[[ The records open ]]

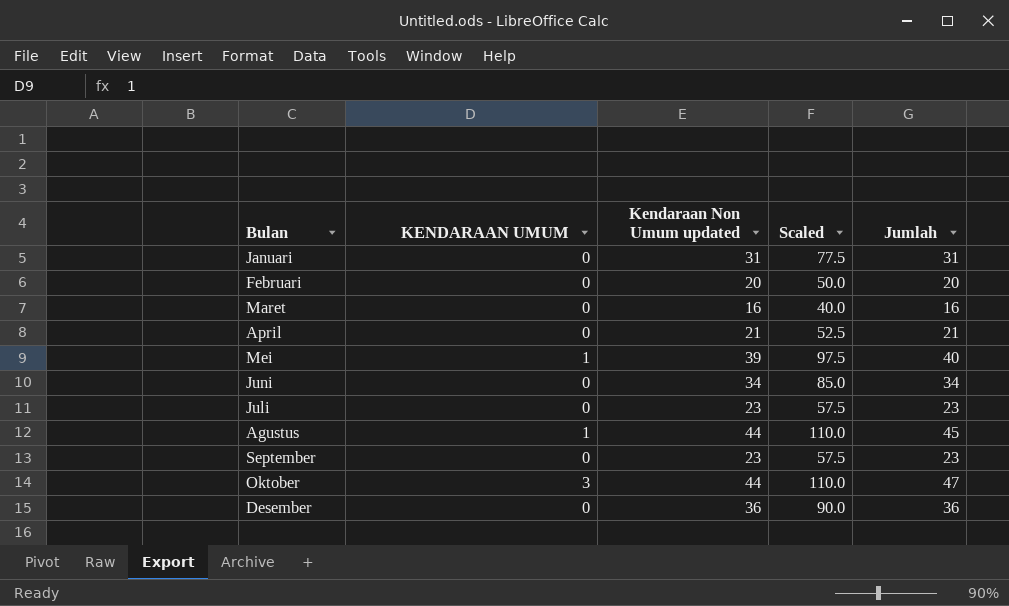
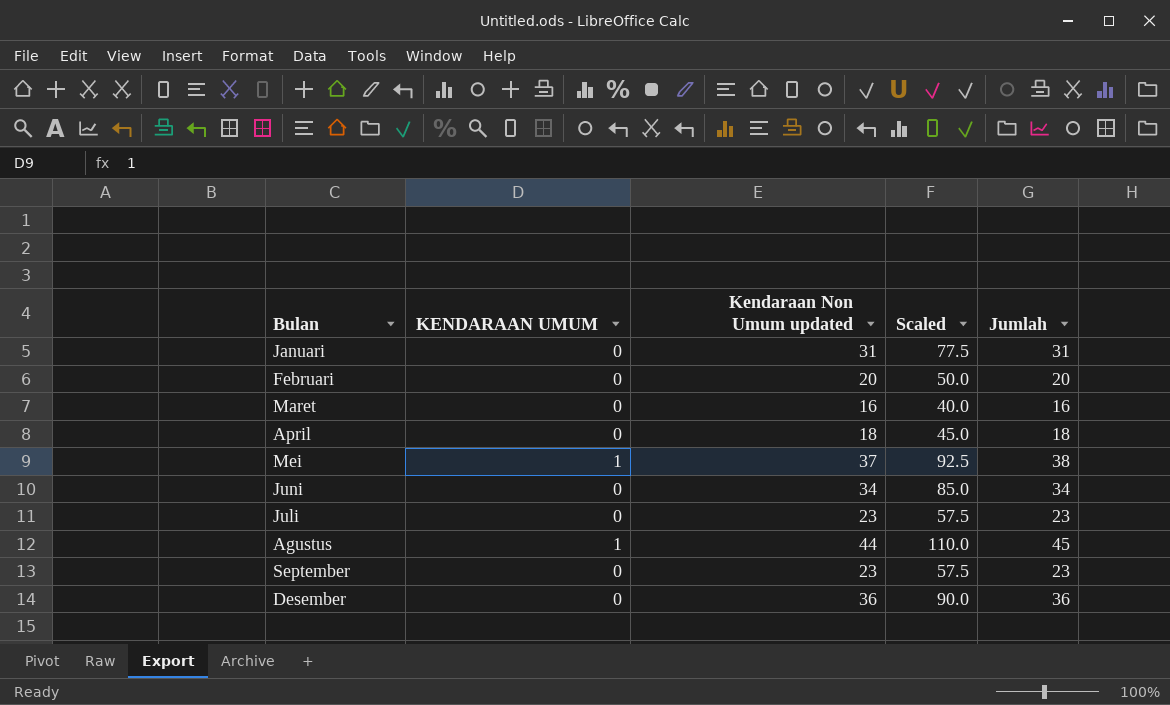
row Oktober: 3 | 44 | 110.0 | 47 -> none
April | Kendaraan Non Umum updated: 21 -> 18
April | Scaled: 52.5 -> 45.0
April | Jumlah: 21 -> 18
Mei | Kendaraan Non Umum updated: 39 -> 37
Mei | Scaled: 97.5 -> 92.5
Mei | Jumlah: 40 -> 38

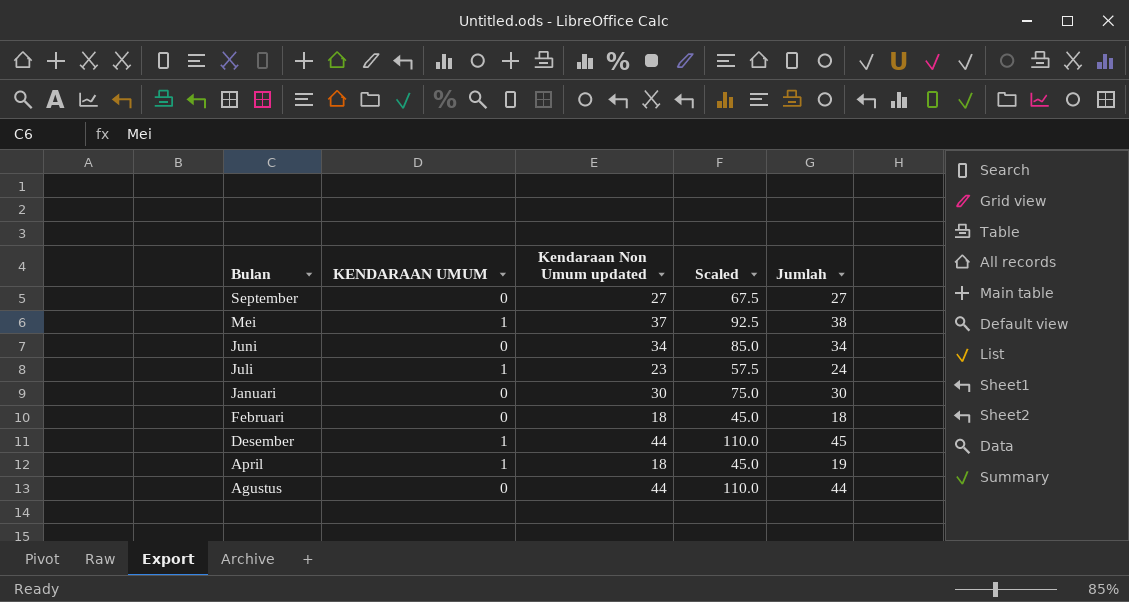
row order: none -> Bulan descending
row Maret: 0 | 16 | 40.0 | 16 -> none
September | Kendaraan Non Umum updated: 23 -> 27
September | Scaled: 57.5 -> 67.5
September | Jumlah: 23 -> 27
Juli | KENDARAAN UMUM: 0 -> 1
Juli | Jumlah: 23 -> 24
Januari | Kendaraan Non Umum updated: 31 -> 30
Januari | Scaled: 77.5 -> 75.0
Januari | Jumlah: 31 -> 30
Februari | Kendaraan Non Umum updated: 20 -> 18
Februari | Scaled: 50.0 -> 45.0
Februari | Jumlah: 20 -> 18
Desember | KENDARAAN UMUM: 0 -> 1
Desember | Kendaraan Non Umum updated: 36 -> 44
Desember | Scaled: 90.0 -> 110.0
Desember | Jumlah: 36 -> 45
April | KENDARAAN UMUM: 0 -> 1
April | Jumlah: 18 -> 19
Agustus | KENDARAAN UMUM: 1 -> 0
Agustus | Jumlah: 45 -> 44

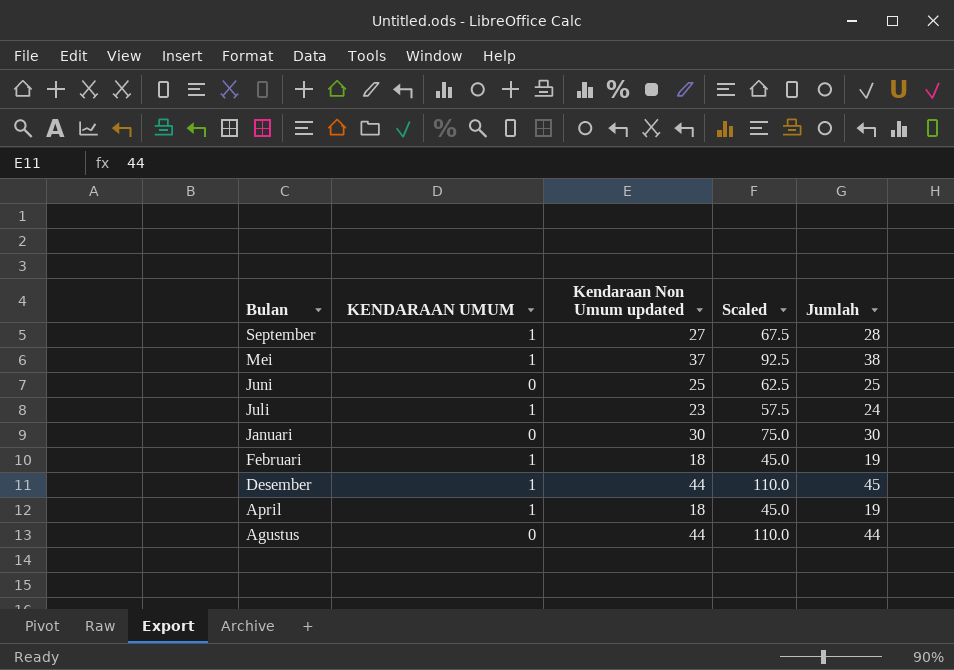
September | KENDARAAN UMUM: 0 -> 1
September | Jumlah: 27 -> 28
Juni | Kendaraan Non Umum updated: 34 -> 25
Juni | Scaled: 85.0 -> 62.5
Juni | Jumlah: 34 -> 25
Februari | KENDARAAN UMUM: 0 -> 1
Februari | Jumlah: 18 -> 19

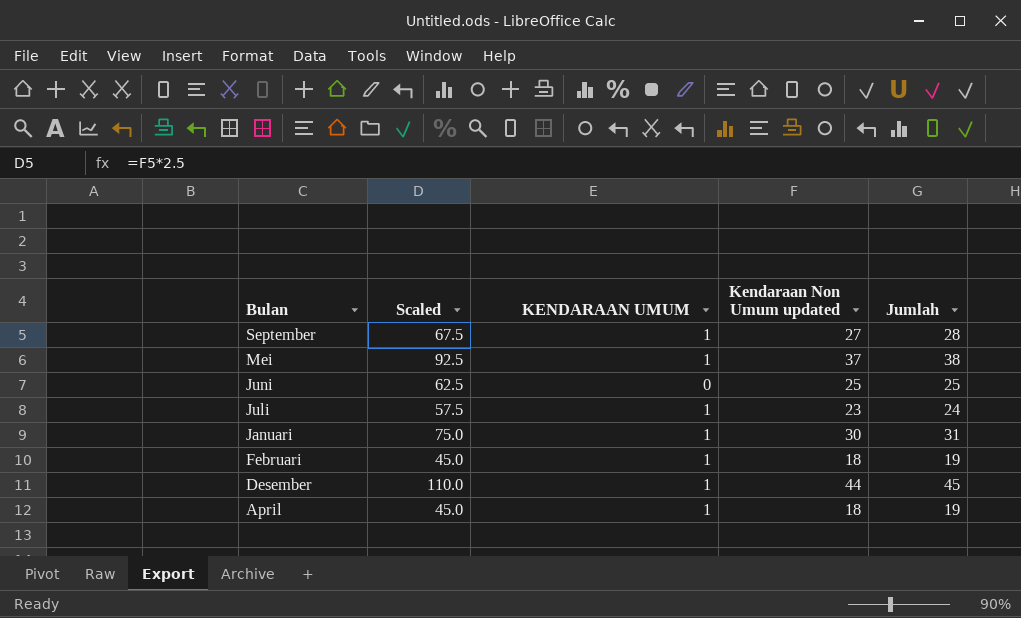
column Scaled | position: 4 -> 2
row Agustus: 0 | 44 | 110.0 | 44 -> none
Januari | KENDARAAN UMUM: 0 -> 1
Januari | Jumlah: 30 -> 31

[[ The records closed ]]

■ **Your task**: Beginning at the line above that contains "Juli | KENDARAAN UMUM: 0 -> 1", repeat each line exactly through the one that contains "Juni | Kendaraan Non Umum updated: 34 -> 25", and leave out the pictures.

■ **Completed task**:
Juli | KENDARAAN UMUM: 0 -> 1
Juli | Jumlah: 23 -> 24
Januari | Kendaraan Non Umum updated: 31 -> 30
Januari | Scaled: 77.5 -> 75.0
Januari | Jumlah: 31 -> 30
Februari | Kendaraan Non Umum updated: 20 -> 18
Februari | Scaled: 50.0 -> 45.0
Februari | Jumlah: 20 -> 18
Desember | KENDARAAN UMUM: 0 -> 1
Desember | Kendaraan Non Umum updated: 36 -> 44
Desember | Scaled: 90.0 -> 110.0
Desember | Jumlah: 36 -> 45
April | KENDARAAN UMUM: 0 -> 1
April | Jumlah: 18 -> 19
Agustus | KENDARAAN UMUM: 1 -> 0
Agustus | Jumlah: 45 -> 44

September | KENDARAAN UMUM: 0 -> 1
September | Jumlah: 27 -> 28
Juni | Kendaraan Non Umum updated: 34 -> 25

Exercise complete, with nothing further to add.